**MATERIAL PROVIDED:**
*** Block opens ***

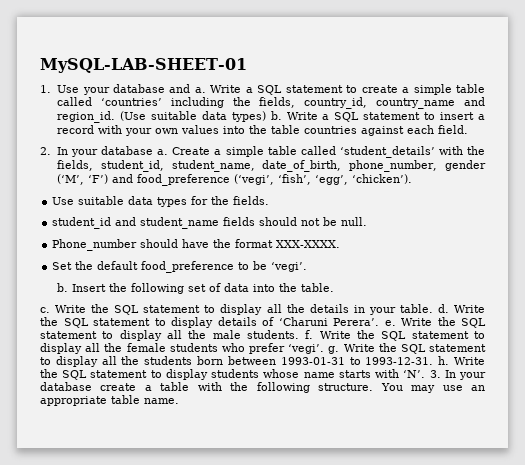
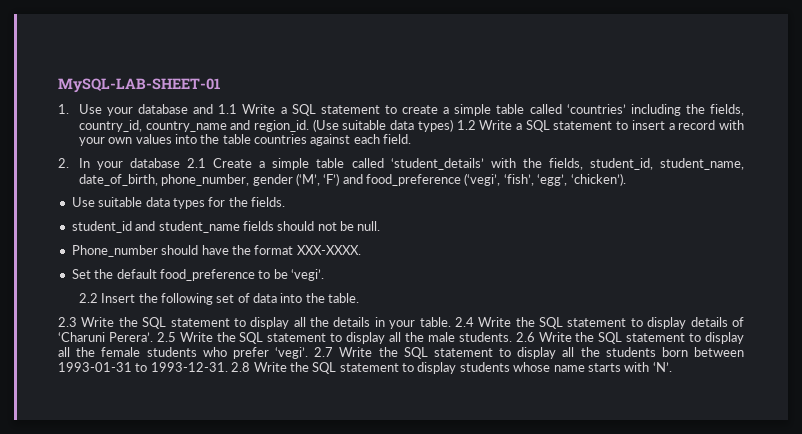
- 1. Use your database and a. Write a SQL statement to create a simple table called ‘countries’ including the fields, country_id, country_name and region_id.
+ 1. Use your database and 1.1 Write a SQL statement to create a simple table called ‘countries’ including the fields, country_id, country_name and region_id.
- (Use suitable data types) b. Write a SQL statement to insert a record with your own values into the table countries against each field.
+ (Use suitable data types) 1.2 Write a SQL statement to insert a record with your own values into the table countries against each field.
- 2. In your database a. Create a simple table called ‘student_details’ with the fields, student_id, student_name, date_of_birth, phone_number, gender (‘M’, ‘F’) and food_preference (‘vegi’, ‘fish’, ‘egg’, ‘chicken’).
+ 2. In your database 2.1 Create a simple table called ‘student_details’ with the fields, student_id, student_name, date_of_birth, phone_number, gender (‘M’, ‘F’) and food_preference (‘vegi’, ‘fish’, ‘egg’, ‘chicken’).
- b. Insert the following set of data into the table.
+ 2.2 Insert the following set of data into the table.
- c. Write the SQL statement to display all the details in your table. d. Write the SQL statement to display details of ‘Charuni Perera’. e. Write the SQL statement to display all the male students. f. Write the SQL statement to display all the female students who prefer ‘vegi’. g. Write the SQL statement to display all the students born between 1993-01-31 to 1993-12-31. h. Write the SQL statement to display students whose name starts with ‘N’. 3. In your database create a table with the following structure. You may use an appropriate table name.
+ 2.3 Write the SQL statement to display all the details in your table. 2.4 Write the SQL statement to display details of ‘Charuni Perera’. 2.5 Write the SQL statement to display all the male students. 2.6 Write the SQL statement to display all the female students who prefer ‘vegi’. 2.7 Write the SQL statement to display all the students born between 1993-01-31 to 1993-12-31. 2.8 Write the SQL statement to display students whose name starts with ‘N’.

*** Block closes ***

**TASK ITEM:**
Copy verbatim, from the listing above, each line from the one containing "data types) 1.2" down to the one containing "- 2. In your", inclusive.

**RESPONSE TO THIS TASK:**
+ (Use suitable data types) 1.2 Write a SQL statement to insert a record with your own values into the table countries against each field.
- 2. In your database a. Create a simple table called ‘student_details’ with the fields, student_id, student_name, date_of_birth, phone_number, gender (‘M’, ‘F’) and food_preference (‘vegi’, ‘fish’, ‘egg’, ‘chicken’).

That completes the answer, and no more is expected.